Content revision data
*** Begin section ***

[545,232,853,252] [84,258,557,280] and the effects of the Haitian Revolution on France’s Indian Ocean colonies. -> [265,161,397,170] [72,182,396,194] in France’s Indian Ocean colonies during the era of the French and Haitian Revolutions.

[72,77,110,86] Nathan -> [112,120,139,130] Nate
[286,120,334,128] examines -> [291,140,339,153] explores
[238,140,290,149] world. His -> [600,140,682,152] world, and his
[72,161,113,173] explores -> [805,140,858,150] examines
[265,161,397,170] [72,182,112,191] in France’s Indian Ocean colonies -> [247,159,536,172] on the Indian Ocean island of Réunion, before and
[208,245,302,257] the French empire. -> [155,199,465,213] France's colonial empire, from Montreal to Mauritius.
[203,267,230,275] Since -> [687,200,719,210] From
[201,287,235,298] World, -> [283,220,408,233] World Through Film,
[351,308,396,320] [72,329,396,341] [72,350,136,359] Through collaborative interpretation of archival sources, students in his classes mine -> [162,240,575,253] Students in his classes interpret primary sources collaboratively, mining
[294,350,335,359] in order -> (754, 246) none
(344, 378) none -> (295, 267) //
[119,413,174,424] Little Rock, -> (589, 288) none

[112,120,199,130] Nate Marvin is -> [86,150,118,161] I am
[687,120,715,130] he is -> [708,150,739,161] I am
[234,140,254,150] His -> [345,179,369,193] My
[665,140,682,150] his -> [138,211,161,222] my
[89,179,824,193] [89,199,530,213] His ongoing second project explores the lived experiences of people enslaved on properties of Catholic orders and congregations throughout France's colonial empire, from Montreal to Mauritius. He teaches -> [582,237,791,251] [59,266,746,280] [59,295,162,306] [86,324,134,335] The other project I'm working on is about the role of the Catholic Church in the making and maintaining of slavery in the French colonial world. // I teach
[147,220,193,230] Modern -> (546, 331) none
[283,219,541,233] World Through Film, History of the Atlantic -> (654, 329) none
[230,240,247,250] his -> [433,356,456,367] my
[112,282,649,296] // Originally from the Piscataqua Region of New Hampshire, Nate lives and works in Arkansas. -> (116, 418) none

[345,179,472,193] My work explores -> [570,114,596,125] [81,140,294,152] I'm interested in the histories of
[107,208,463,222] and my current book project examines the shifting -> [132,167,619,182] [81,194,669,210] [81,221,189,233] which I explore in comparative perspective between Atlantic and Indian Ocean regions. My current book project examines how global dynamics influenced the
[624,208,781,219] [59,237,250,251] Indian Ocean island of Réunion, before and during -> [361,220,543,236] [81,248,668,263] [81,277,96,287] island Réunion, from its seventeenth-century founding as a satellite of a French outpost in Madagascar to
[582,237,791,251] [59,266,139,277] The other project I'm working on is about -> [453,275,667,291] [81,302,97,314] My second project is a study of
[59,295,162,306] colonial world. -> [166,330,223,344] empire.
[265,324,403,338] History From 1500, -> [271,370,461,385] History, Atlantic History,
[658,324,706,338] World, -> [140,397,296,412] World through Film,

*** End section ***

→ **WHAT TO PRODUCE**
Each line of the data that holds the word "none" should be copied.

→ **RESULT**
[294,350,335,359] in order -> (754, 246) none
(344, 378) none -> (295, 267) //
[119,413,174,424] Little Rock, -> (589, 288) none
[147,220,193,230] Modern -> (546, 331) none
[283,219,541,233] World Through Film, History of the Atlantic -> (654, 329) none
[112,282,649,296] // Originally from the Piscataqua Region of New Hampshire, Nate lives and works in Arkansas. -> (116, 418) none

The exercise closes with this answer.